Watermelon Rind Pickles


I once took my dad to Pioneer Farms in Austin. We stood on front of a 19th century settlers cabin. It had one room, a dirt floor, fireplace, cedar post walls chinked with mud. A few implements hung from the walls -- a coiled rope, an ax, metal things I could not identify. There was a table, two short split wood benches, and a bed smaller than my five year old's twin bed.

My dad said, "I grew up in cabins a lot like that, you know."

I looked at him in astonishment. He had 6 brothers and sisters. I tried to picture them all lving in that one room.

"It wasn't that nice of course."

Ba-Doom-Doom!

That was the thing about my dad. His childhood in rural Louisiana was so unbelievably hard-scrabble that his stories often sounded like the lead-in to a joke. But though he was never self-pitying, he wasn't joking either. His childhood was one of almost unremitting hunger, punctuated by fits of violence from his angry, alcoholic father.

He didn't have electricity until he was fifteen. He never saw a dentist until he join the Air Force. A rural nurse visited twice a year to give the kids in his family deworming treatments.

His parents were truck croppers, something hardly anyone I've told this story to has ever heard of. It was, believe it or not, a step below share croppers.

"Share croppers had a better deal than we did," said my dad.

Ba-Doom-Doom!

Truck croppers worked a farmer's field in return for a portion of the harvest. They loaded their portion into their trucks and sold it at small markets. Then they moved on. I once saw a list made by my dad's sister of all the places they had lived - three or five or eight in one year. It's no wonder that my dad worked so hard to hang on to our little dirt farm in the Texas Hill Country. After his childhood, he was determined to never move again.

In addition to working the farmer's field, my grandmother planted a kitchen garden wherever they lived and usually just managed a harvest a single crop before they had to move on. Dad told me she always canned furiously, trying to preserve every last little thing before they had to leave a house.  After she was finished canning the good stuff, whole figs, tomatoes, blackberry jam, she liked to pickle and make jellies of scraps of this and that. Her specialties included corncob and peach peel jelly and watermelon rind pickles, The family survived mostly on boiled greens and cornbread with dripping, so this monotonous diet was enlivened by my grandmother's pickles and jellies.

Every once in a while, I like to make a batch of watermelon rind pickles and think of my grandmother, loading and unloading her few small possessions into the family truck, she and my grandfather and all six children. I don't know what they owned. Maybe a bed or two, a table, a few chairs, a dresser, a box of mementos, some bundles of clothing. I imagine her packing her jars of preserves carefully, wedging them between the clothes, maybe. And I imagine her hoping the jars arrive unbroken to the next house where she will plant her next garden.

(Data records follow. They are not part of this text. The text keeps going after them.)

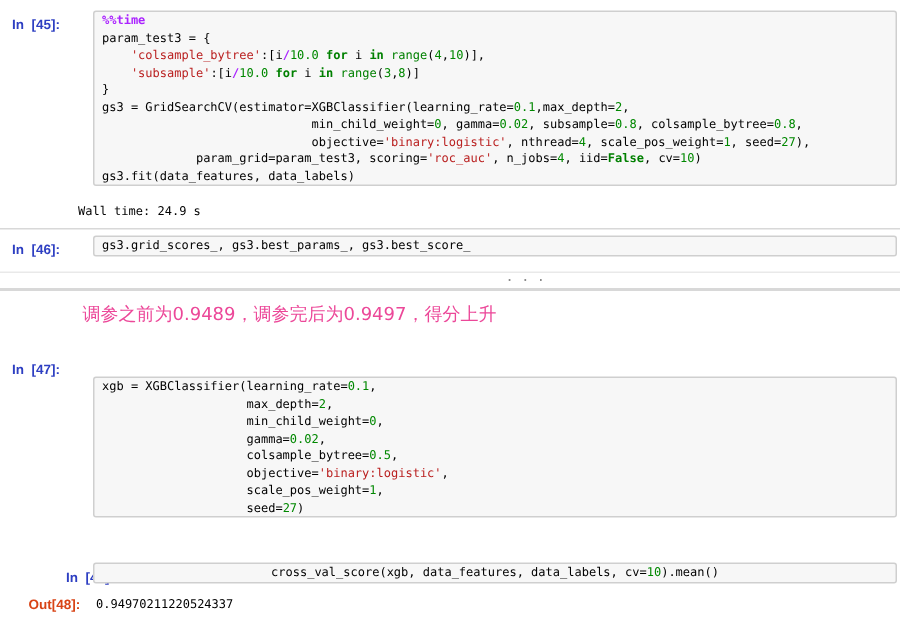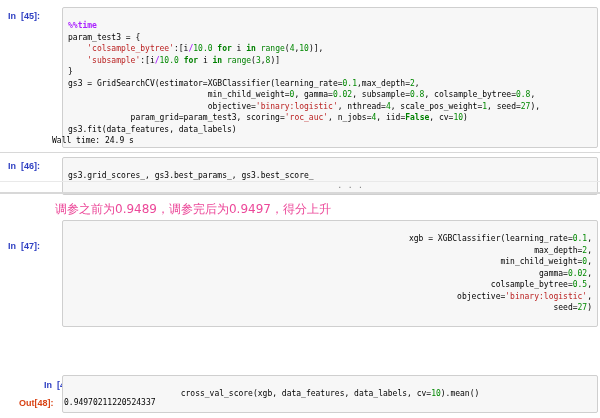"%%time" .codebox { padding: 12px 5px -> 0 5px }
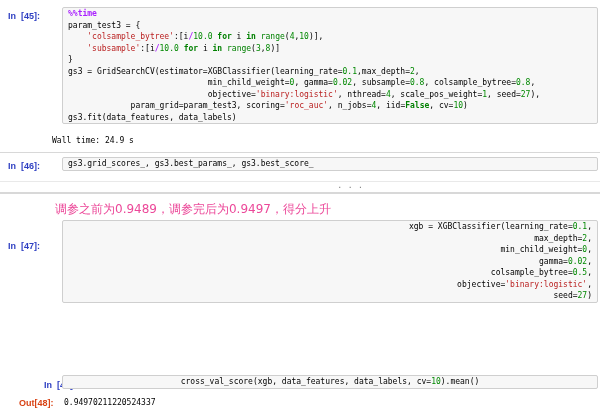"xgb = XGBClassifier(learning_rate=0.1," div.codebox { text-align: right -> none; top: 220px -> 251px }
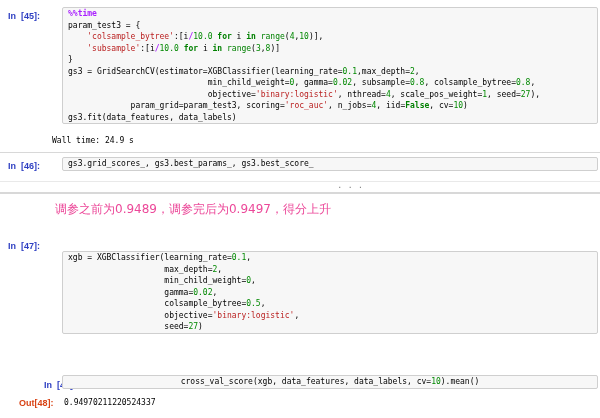"scale_pos_weight=1," div.cm-line { html: none -> <div><span> scale_pos_weight=</span><span>1</span><span>,</span></div> }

My recipe for watermelon pickles is pretty standard, gleaned from the 1972 Frederickburg Community Cookbook that I for from my mom. I just do three things differently. First, I add peppercorns to the pickling syrup because I like a little heat to go with the sweet. I also often add a handful of additional pickling spice and a myrtle leaf to each pickling jar. It's not strictly necessary and I don't always do it, but I think it intensifies the flavor a bit.

Watermelon Rind Pickles

4 lbs watermelon rind
1/2 c picking salt

2 1/2 c white vinegar
3 lbs sugar
20 cloves

20 peppercorns
10 small sticks of cinnamon

Optional:

More pickling spices and myrtle leaves.

Salt the rind:

Cut watermelon in 3/4 inch slices, removing all of the pink flesh and outer skin. Sprinkle with pickling salt and toss. Sore in refrigerator overnight.

Prepare the pickles:


Rinse salted rinds twice. Bring vinegar, sugar, cloves, peppercorns, and cinnamon to a boil in a large saucepan, stirring until the sugar is completely dissolved. Add rinds and return the mixture to a boil.

Reduce to a low boil and cook until the rind in translucent, about 20 minutes.

Add optional spices and myrtle leaves to canning jars. Fill canning jars with rinds and canning syrup. Process in hot water bath for five minutes, following standard canning procedures.